There is plenty of evidence to show that children learn while playing. But how, exactly, does play affect learning? To gain a better understanding of the neuroscience behind playful learning, we can look at what happens in the brains of two people when they play together.
“We learn best when our brains are literally in sync with our social partners,” says Victoria Leong, Assistant Professor of Psychology at Nanyang Technological University and Affiliated Lecturer at Cambridge University’s Department of Psychology.
Leong has been studying parents and young children to learn more about the link between social interaction and learning. Her research group uses a method called dyadic EEG, which measures the brain activity of two people at the same time. These measurements shed light on the neuroscience of social interaction.
“Temporary brain synchronisation occurs when the behaviour of two people is coordinated.”
At the recent annual meeting of the American Association for the Advancement of Science (AAAS), Leong shared some of the results of her group’s work.
In the group’s study of parent-child pairs, a parent, usually a mother, and a young infant wore EEG caps while playing together. Electrodes on the caps measured their brain signals simultaneously, which allowed the researchers to determine when parent and child were in a state of synchrony. This temporary brain synchronisation occurs when the behaviour of two people is coordinated.
Leong and her group found that this state of synchrony is an important factor in the learning that takes place while two people are playing together. “Playing with a partner presents opportunities to create a very high level of brain-to-brain synchronisation,” says Leong, “so play is a natural and optimal context for learning.”
This synchrony state is often achieved when the parent is guided by the child’s interests during play. Children are more engaged when they play with a parent rather than alone. Leong’s group noticed that the child typically chooses a toy, then the parent interacts with the child and the toy, and this in turn encourages the child to keep paying attention to the object and to learn from the interaction with the parent.
“Guided play in the classroom leads to brain synchronisation, which in turn helps children learn.”
This sort of interaction isn’t limited to parents and children. “The same principles apply on a larger scale,” says Leong. When students learn in a classroom setting, they form similar synchronisations with their teachers and peers. That might explain why playful learning approaches have been so successful: Guided play in the classroom leads to brain synchronisation, which in turn helps children learn.

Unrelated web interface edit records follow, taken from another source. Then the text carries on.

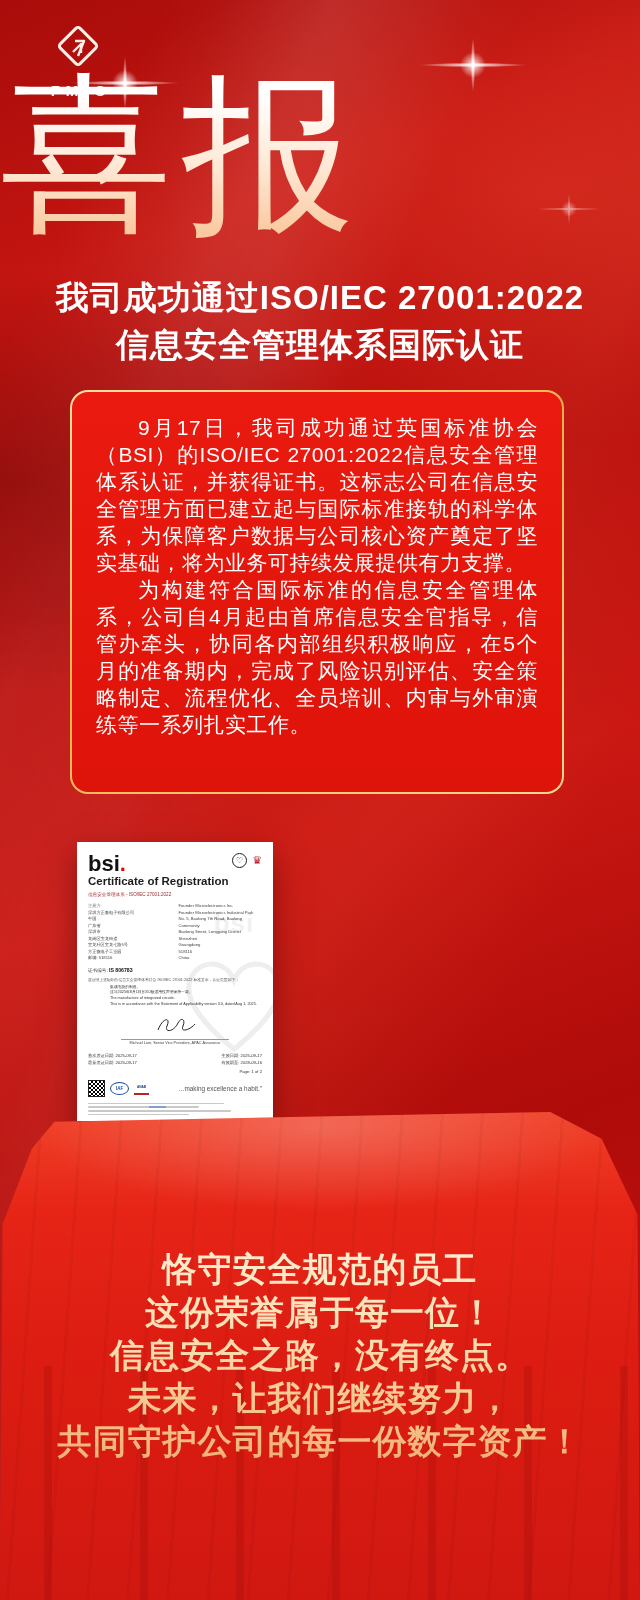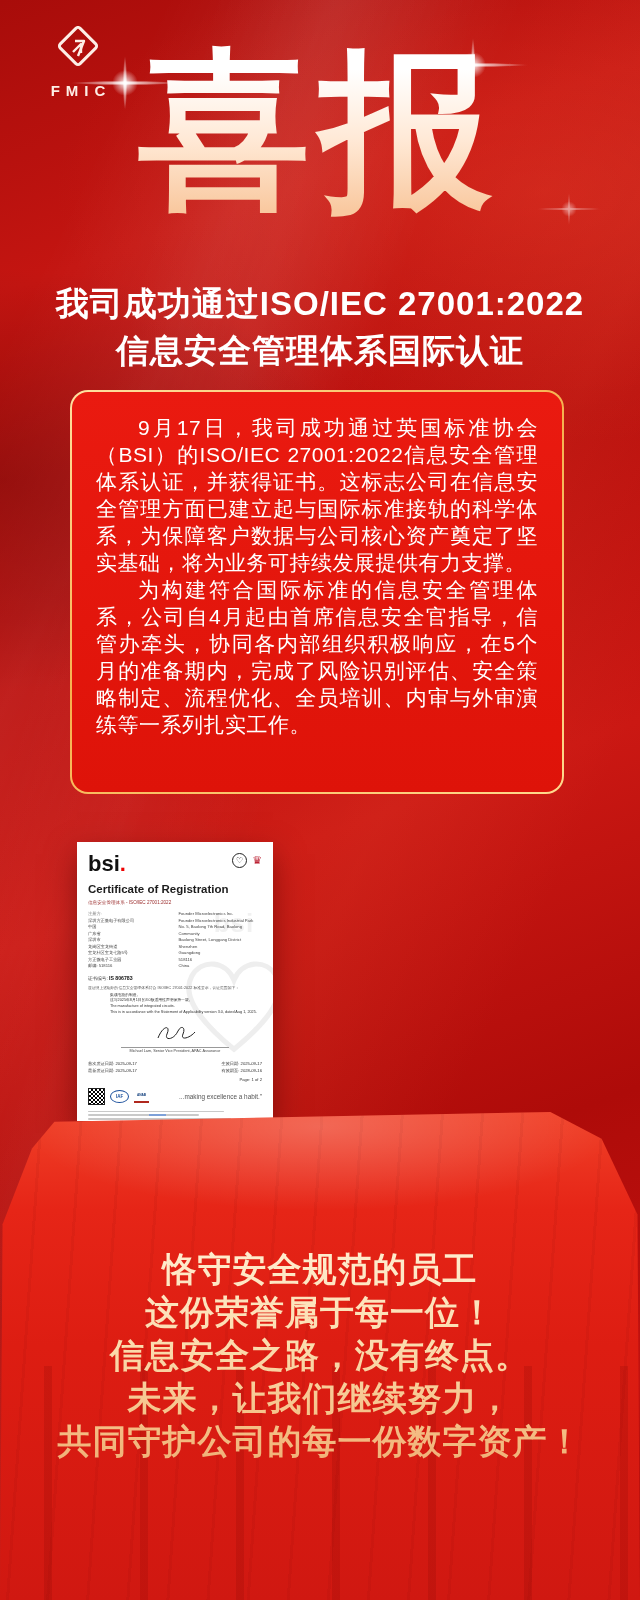"喜报" .title { font-weight: 700 -> 400; text-align: center -> none; top: 36px -> 60px }
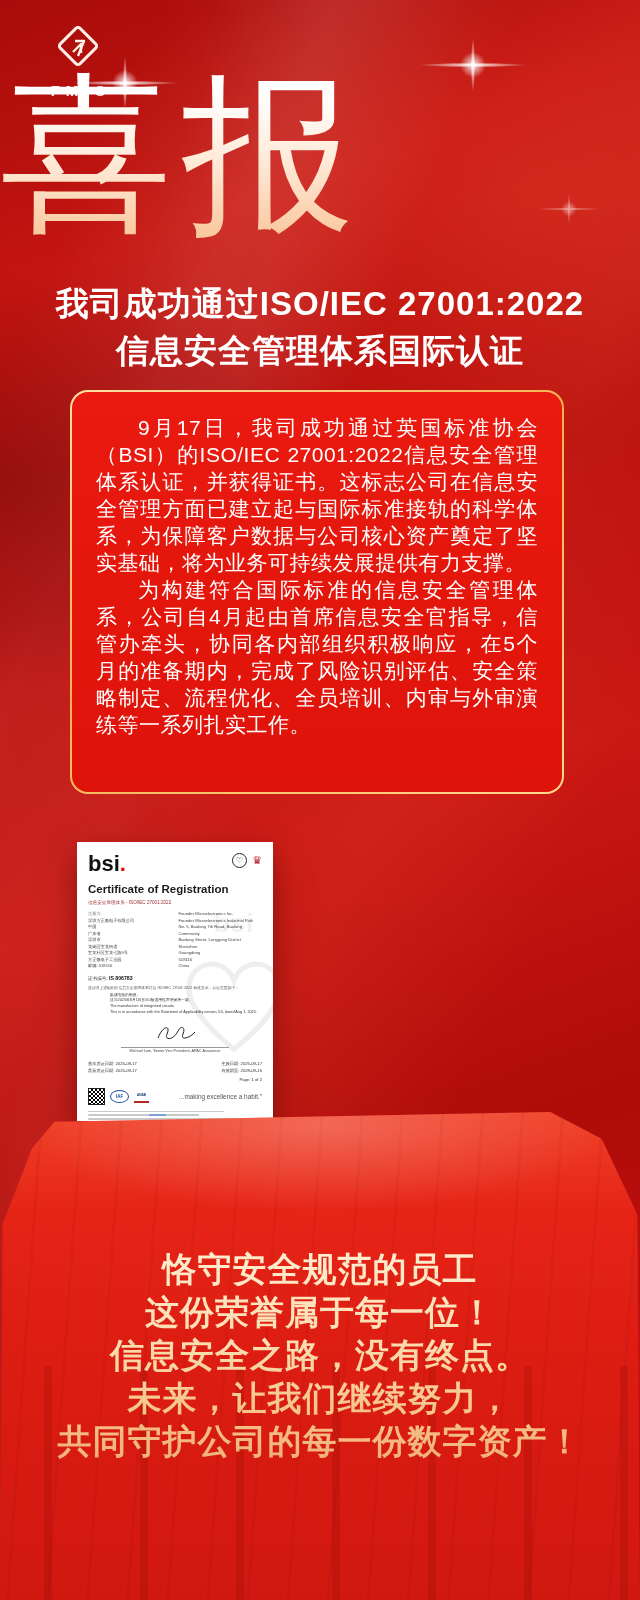"我司成功通过ISO/IEC 27001:2022" .subtitle { top: 280px -> 274px }
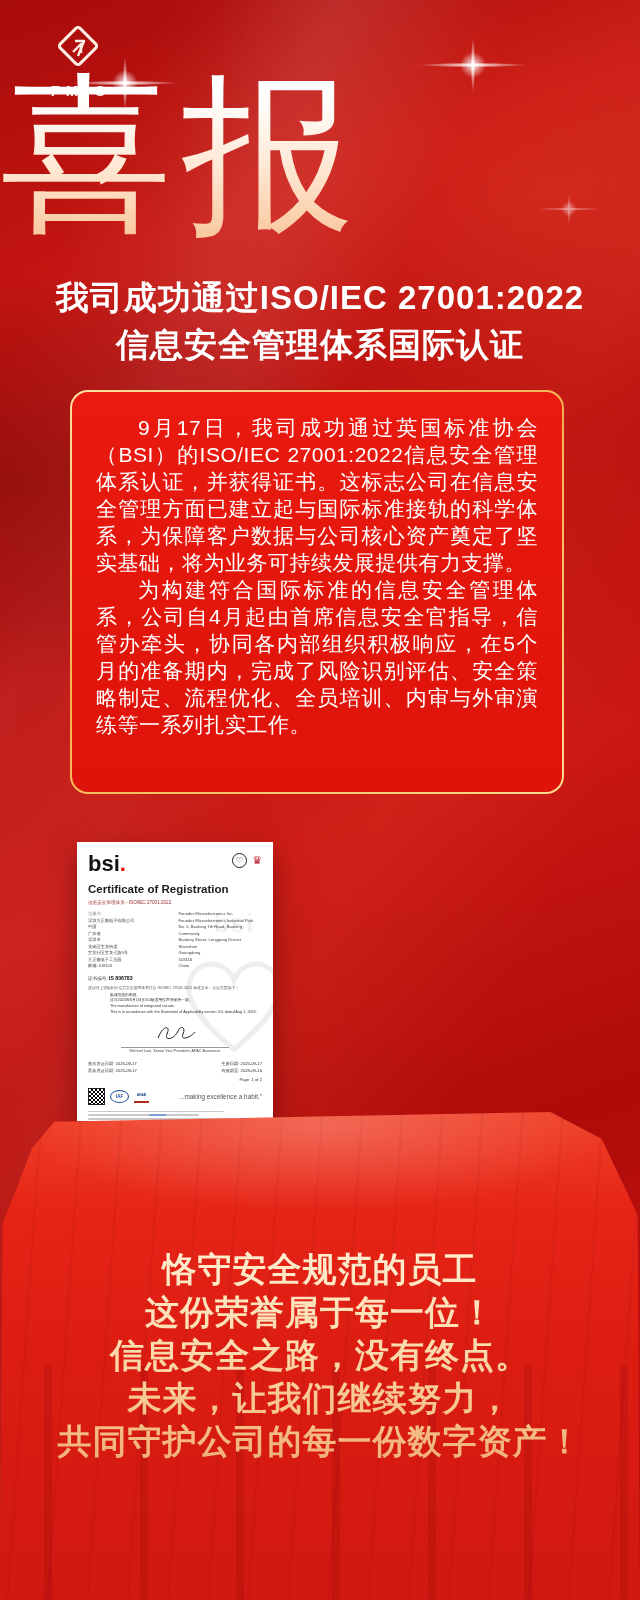"Certificate of Registration" .cert-title { margin-top: 8px -> 0 }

Kathy Hirsh-Pasek, Professor of Psychology at Temple University, has been studying the effects of play on learning for several years, and she sees Leong’s work as an important confirmation of the playful learning approach. “It offers, in a sense, a biological explanation for the behavioural data that we’ve been seeing for a very long time,” she says.
“The interaction between a child and a parent (or educator) can focus the child’s attention.”
Studies focused on learning outcomes have long demonstrated that children tend to learn more through guided play than through playing alone, but the dyadic EEG studies provide further evidence by showing how the interaction between a child and a parent (or educator) can focus the child’s attention.
So far, Leong’s research into dyadic pairs has been confined to the lab, but it may be time to branch out. “I would like to take this into a real playground or schoolyard scenario,” she says. “I think we’ve gathered enough knowledge now that we’re ready to take the next step and go beyond the lab environment.”